My other passion is music, so I would be focusing more on that if I wasn’t also a writer. I currently sing and write songs in a band that plays locally in L.A.
What do you love about being an indie author?
I love the fact that many indie publishers accept unsolicited manuscripts! While literary agents are obviously amazing, they are also gatekeepers, in a sense. If you can’t find one who is excited about your current book, then you’re stuck, because the major publishers will only accept submissions through them. With my self-published books, I liked having control over the book cover and design, and also receiving the sales notifications directly in my inbox.
What is the oddest thing you’ve found yourself researching for your books (if any)?
The most recent (unpublished) novel that I wrote is about a girl whose parents work in the space program, and who starts dreaming that aliens are contacting her.
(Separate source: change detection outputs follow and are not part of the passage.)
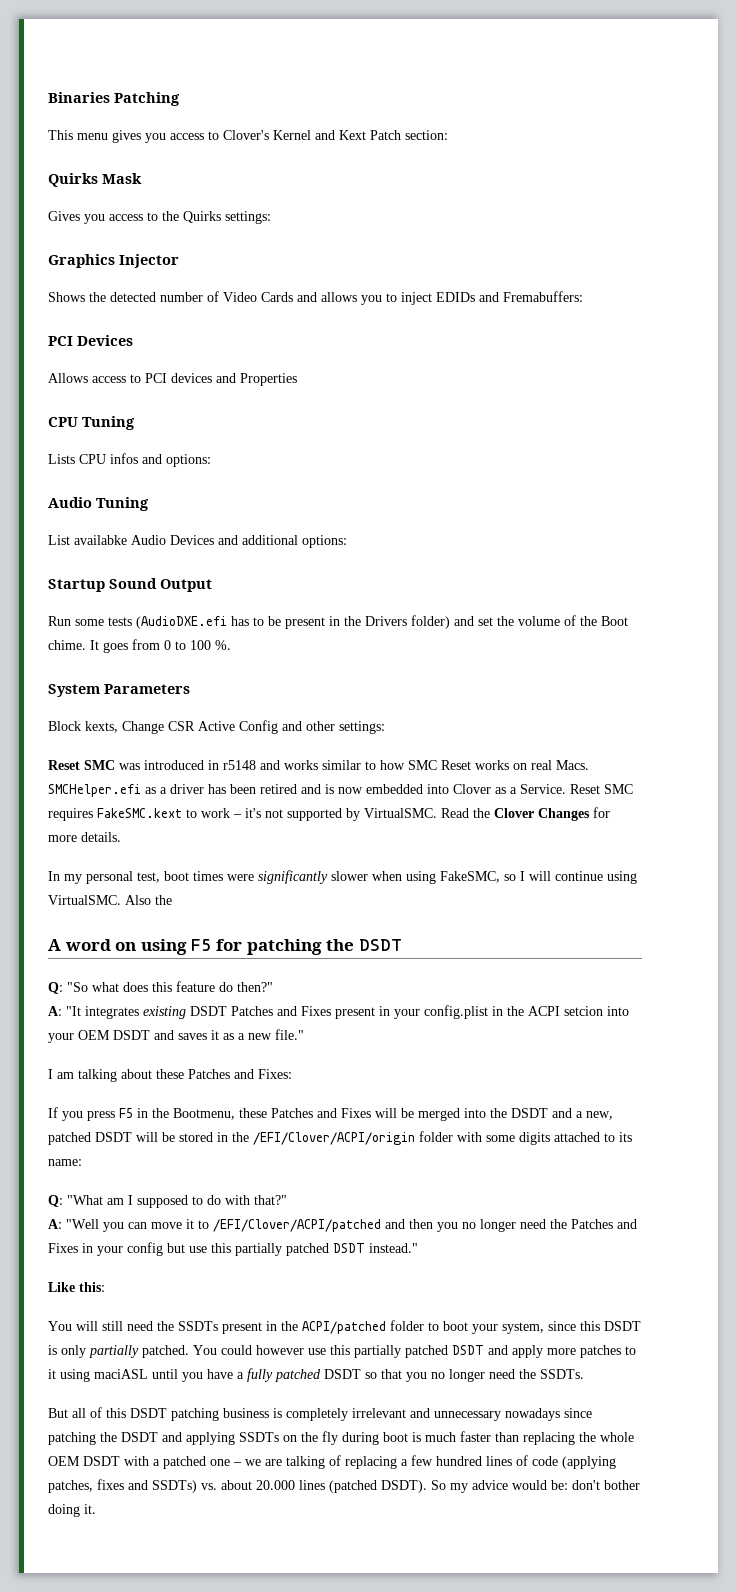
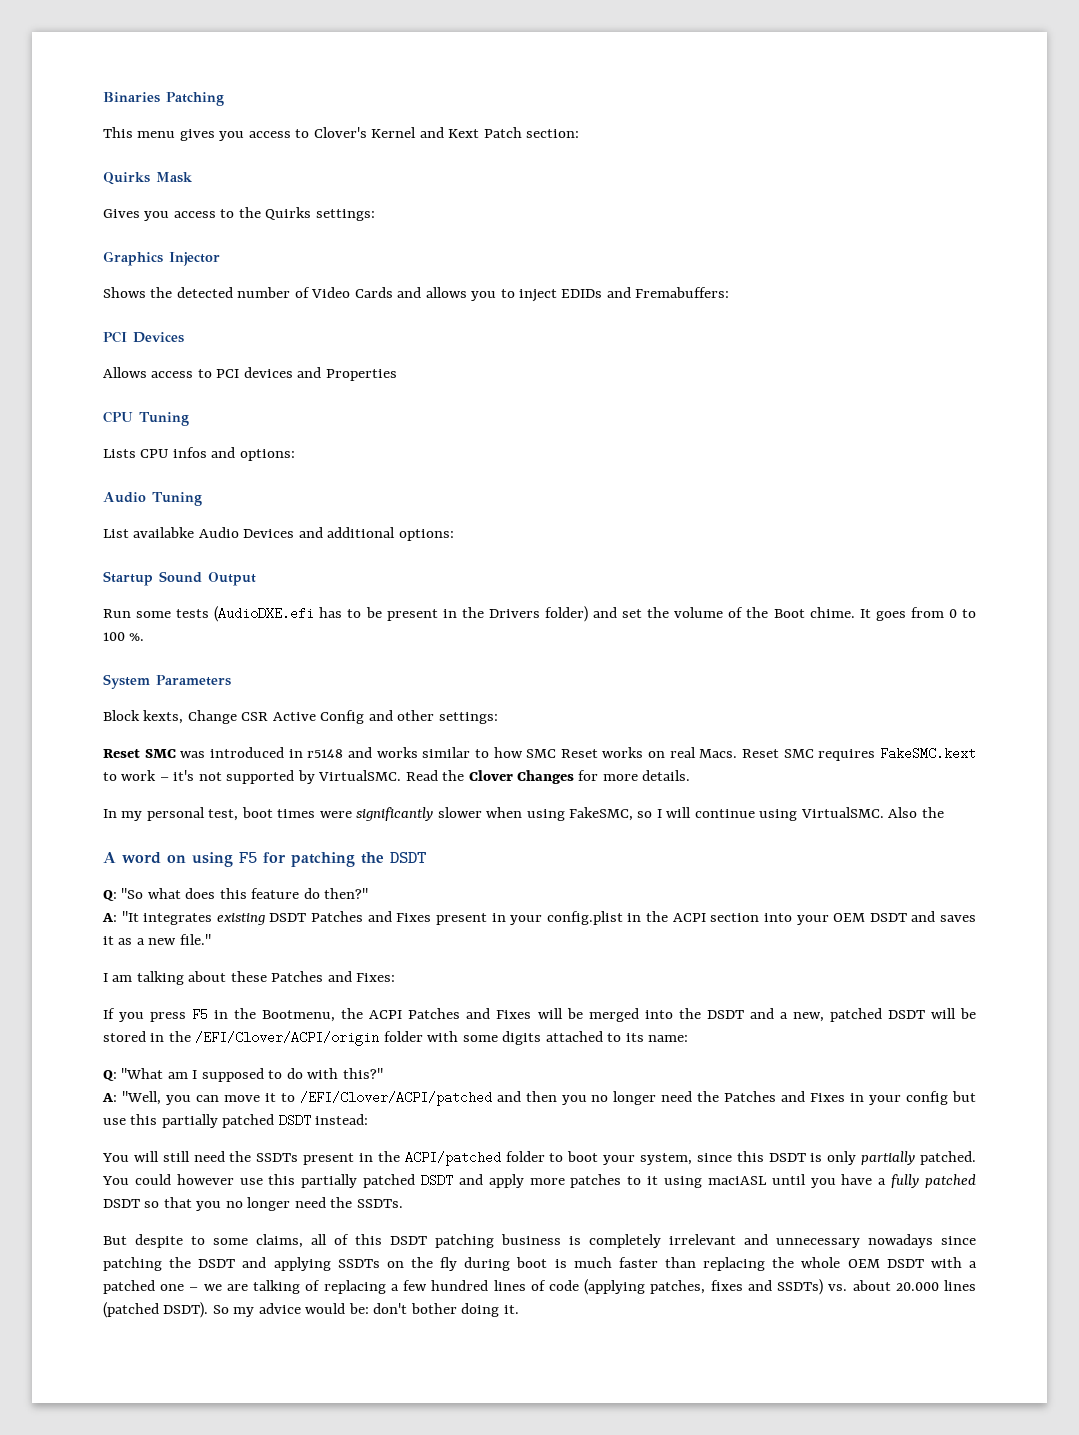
- SMCHelper.efi as a driver has been retired and is now embedded into Clover as a Service.
- A: "It integrates existing DSDT Patches and Fixes present in your config.plist in the ACPI setcion into your OEM DSDT and saves it as a new file."
+ A: "It integrates existing DSDT Patches and Fixes present in your config.plist in the ACPI section into your OEM DSDT and saves it as a new file."
- If you press F5 in the Bootmenu, these Patches and Fixes will be merged into the DSDT and a new, patched DSDT will be stored in the /EFI/Clover/ACPI/origin folder with some digits attached to its name:
+ If you press F5 in the Bootmenu, the ACPI Patches and Fixes will be merged into the DSDT and a new, patched DSDT will be stored in the /EFI/Clover/ACPI/origin folder with some digits attached to its name:
- Q: "What am I supposed to do with that?"
- A: "Well you can move it to /EFI/Clover/ACPI/patched and then you no longer need the Patches and Fixes in your config but use this partially patched DSDT instead."
- Like this:
+ Q: "What am I supposed to do with this?"
+ A: "Well, you can move it to /EFI/Clover/ACPI/patched and then you no longer need the Patches and Fixes in your config but use this partially patched DSDT instead:
- But all of this DSDT patching business is completely irrelevant and unnecessary nowadays since patching the DSDT and applying SSDTs on the fly during boot is much faster than replacing the whole OEM DSDT with a patched one – we are talking of replacing a few hundred lines of code (applying patches, fixes and SSDTs) vs. about 20.000 lines (patched DSDT).
+ But despite to some claims, all of this DSDT patching business is completely irrelevant and unnecessary nowadays since patching the DSDT and applying SSDTs on the fly during boot is much faster than replacing the whole OEM DSDT with a patched one – we are talking of replacing a few hundred lines of code (applying patches, fixes and SSDTs) vs. about 20.000 lines (patched DSDT).

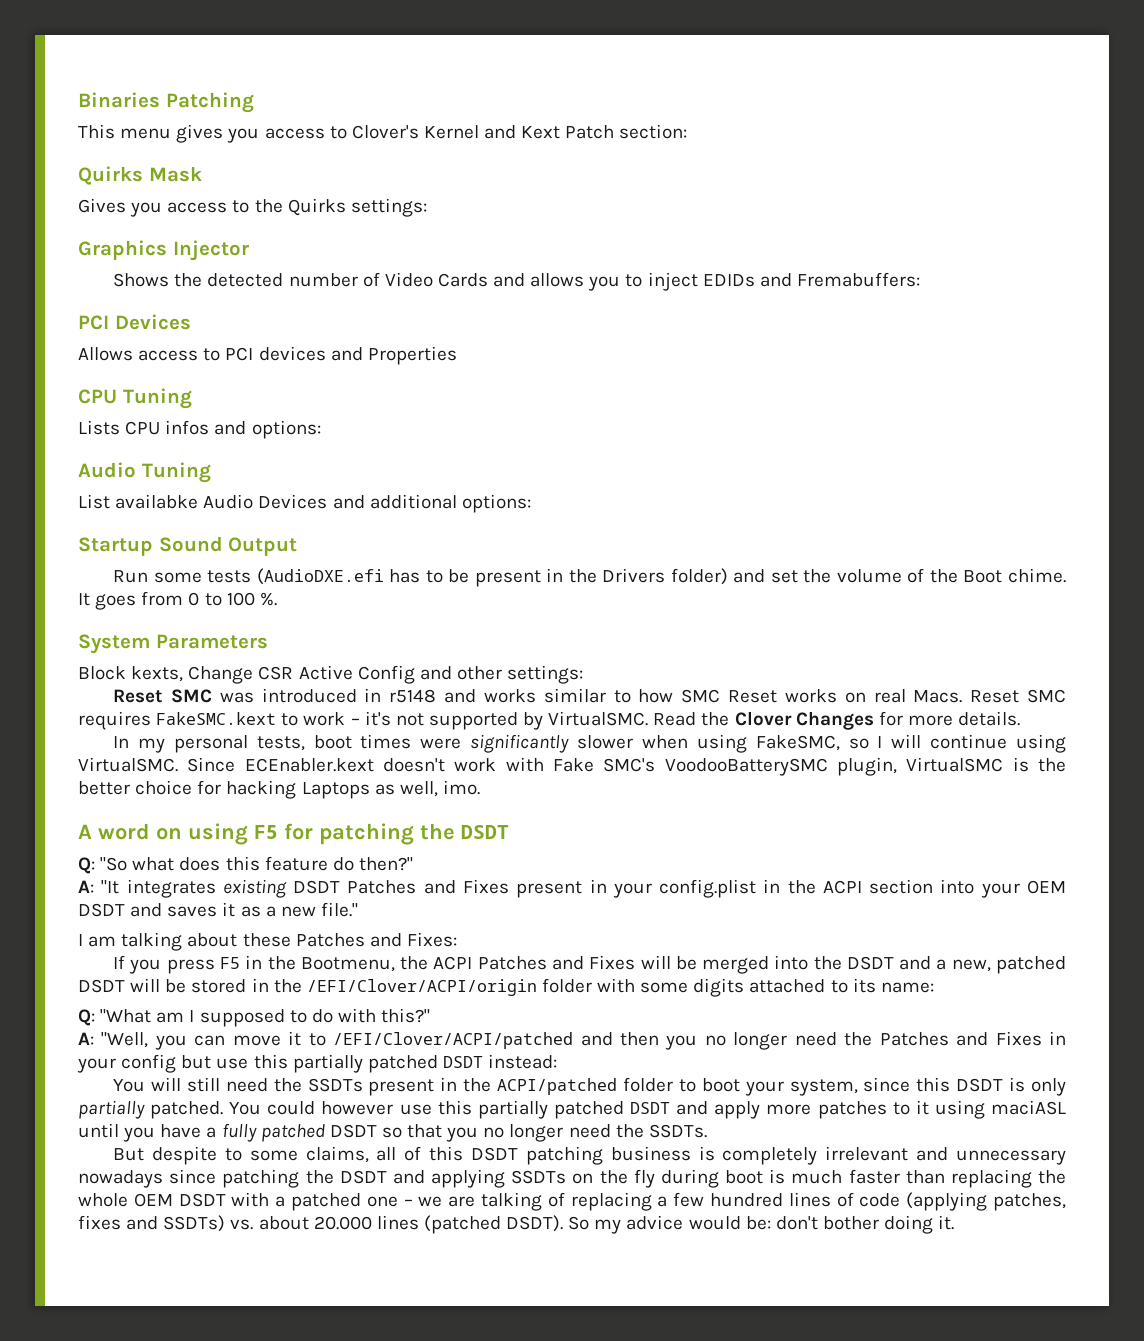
- In my personal test, boot times were significantly slower when using FakeSMC, so I will continue using VirtualSMC.
+ In my personal tests, boot times were significantly slower when using FakeSMC, so I will continue using VirtualSMC.
- Also the
+ Since ECEnabler.kext doesn't work with Fake SMC's VoodooBatterySMC plugin, VirtualSMC is the better choice for hacking Laptops as well, imo.

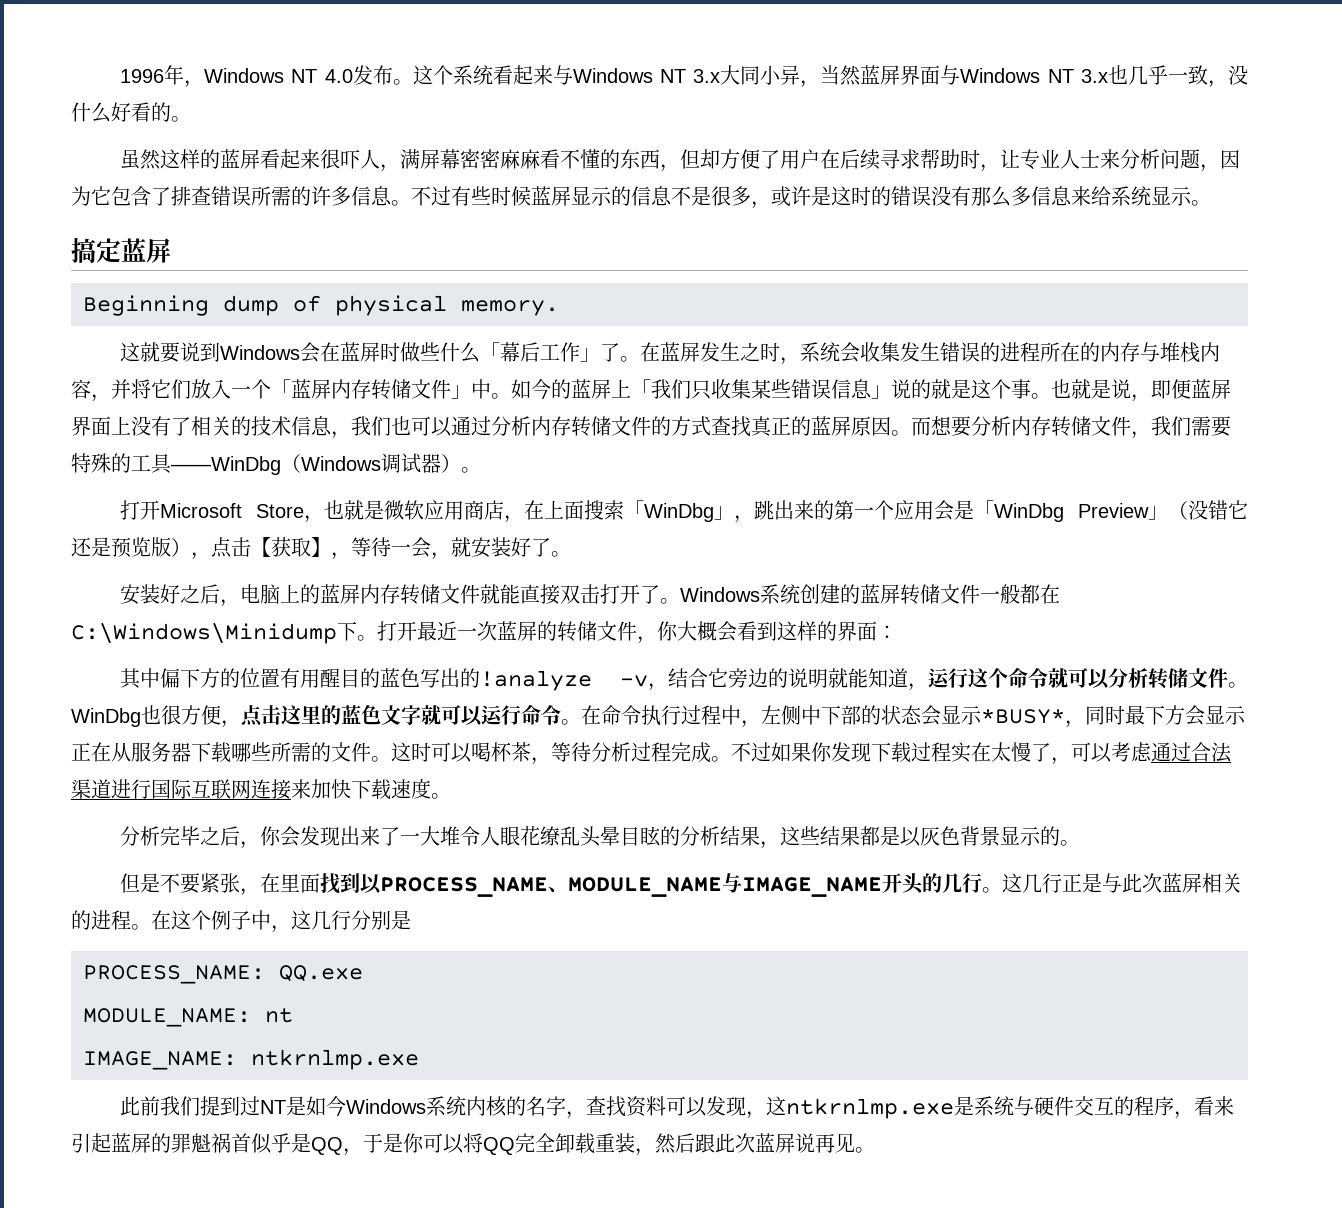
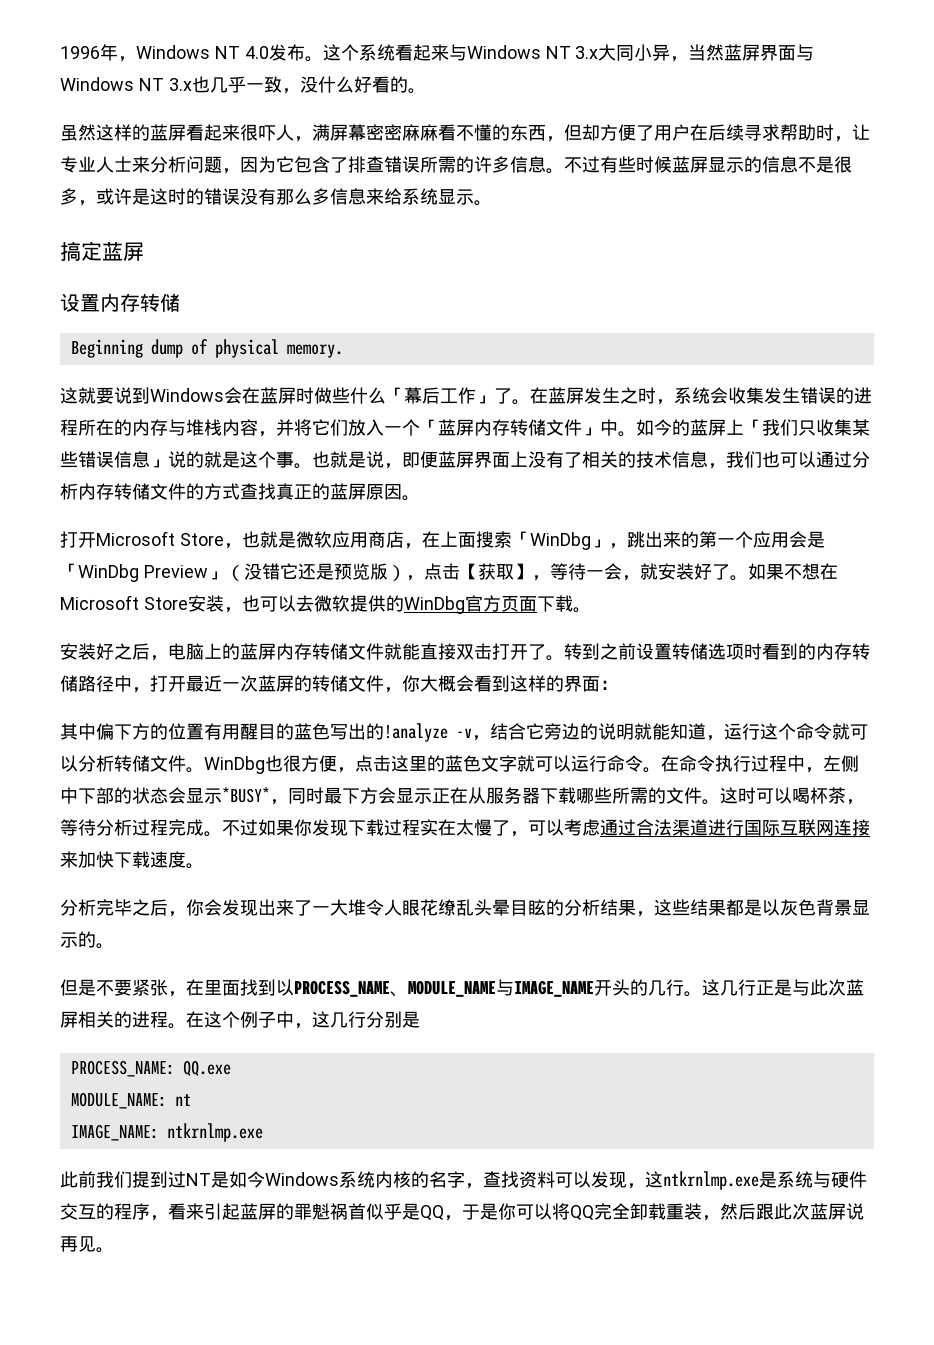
+ 设置内存转储
- 而想要分析内存转储文件，我们需要特殊的工具——WinDbg（Windows调试器）。
+ 如果不想在Microsoft Store安装，也可以去微软提供的WinDbg官方页面下载。
- Windows系统创建的蓝屏转储文件一般都在C:\Windows\Minidump下。打开最近一次蓝屏的转储文件，你大概会看到这样的界面：
+ 转到之前设置转储选项时看到的内存转储路径中，打开最近一次蓝屏的转储文件，你大概会看到这样的界面：

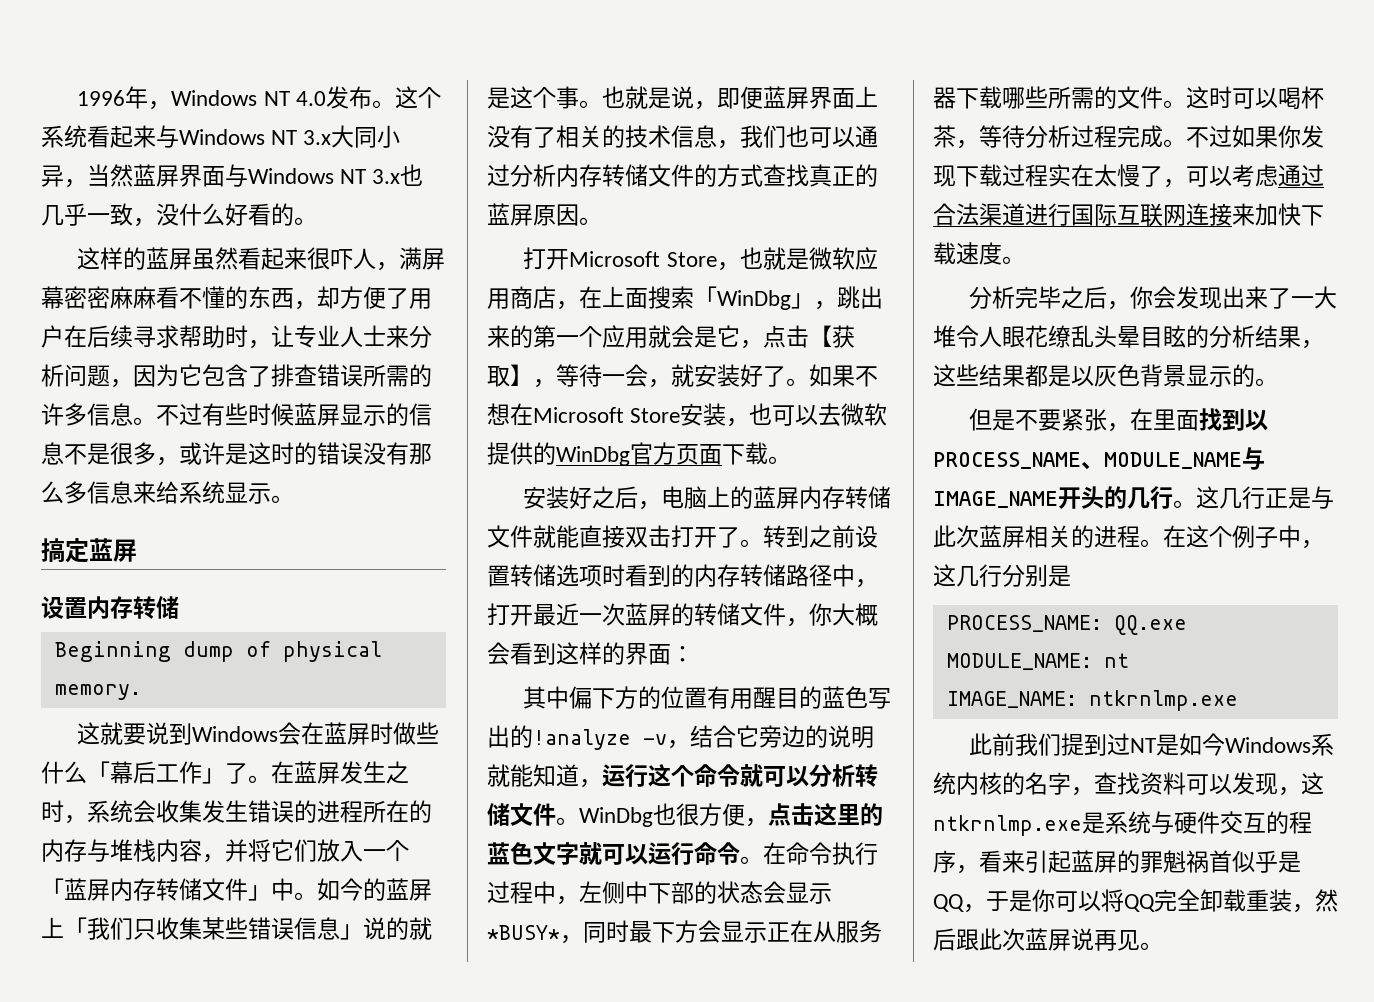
- 虽然这样的蓝屏看起来很吓人，满屏幕密密麻麻看不懂的东西，但却方便了用户在后续寻求帮助时，让专业人士来分析问题，因为它包含了排查错误所需的许多信息。
+ 这样的蓝屏虽然看起来很吓人，满屏幕密密麻麻看不懂的东西，却方便了用户在后续寻求帮助时，让专业人士来分析问题，因为它包含了排查错误所需的许多信息。
- 打开Microsoft Store，也就是微软应用商店，在上面搜索「WinDbg」，跳出来的第一个应用会是「WinDbg Preview」（没错它还是预览版），点击【获取】，等待一会，就安装好了。
+ 打开Microsoft Store，也就是微软应用商店，在上面搜索「WinDbg」，跳出来的第一个应用就会是它，点击【获取】，等待一会，就安装好了。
So I went on a tour of the Jet Propulsion Lab here in L.A., read about the Cassini spacecraft and Mars Rover online, and talked to a family friend who works for NASA! I had to figure out how my main character and her friend could do something technically minor that would alter her parents’ spacecraft mission.
Any tidbits you wish to share for inspiring or other indie authors?
If you truly love writing, then keep pursuing it forever and ever. There are many routes to publishing now and you can keep trying them all.
RANDOM Q & A
Which would you pick- (fame, money, happiness, or easy inspiration)?
Happiness, which would give me plenty of inspiration!
How many drafts from first to final?
For myself, usually only 2 or 3, but their have already been more than that for “Between The Water & The Woods.” I’m still in the editing stage with Holiday House.
Do you fit any author stereotypes (Cat owner? Coffee/tea Addict? Messy handwriting? Recluse? Late night writer? OCD spelling/grammer (i.e. hate others who don’t use it properly or even yourself)?
Haha, I fit all of those except for “recluse” and “late night writer!” I prefer to write in the morning, although I certainly don’t get up early, and I do like to get out often. I have a 21-year-old cat who is my true love, and I’m definitely a coffee addict and spelling/grammer Nazi. My handwriting only gets worse as I get older...
What is your biggest pet peeve?
Probably when people are unjustifiably rude. I work in retail, so I see this often, unfortunately. I’m a stickler for basic manners.
What is one thing you love and could not live without?
Rock ‘n roll. <3
****Those answers are wonderful, amazing and the tidbits for writers is a must read! Always helpful to add insight for others. I love the NASA information and I bet it was really cool to do. Manners are a must for me as well, sad to think we are losing some of that. I don't know about you readers, but I'm going to be checking out Ms. Snaith's music now and reviewing it up. Love that she writes music as well!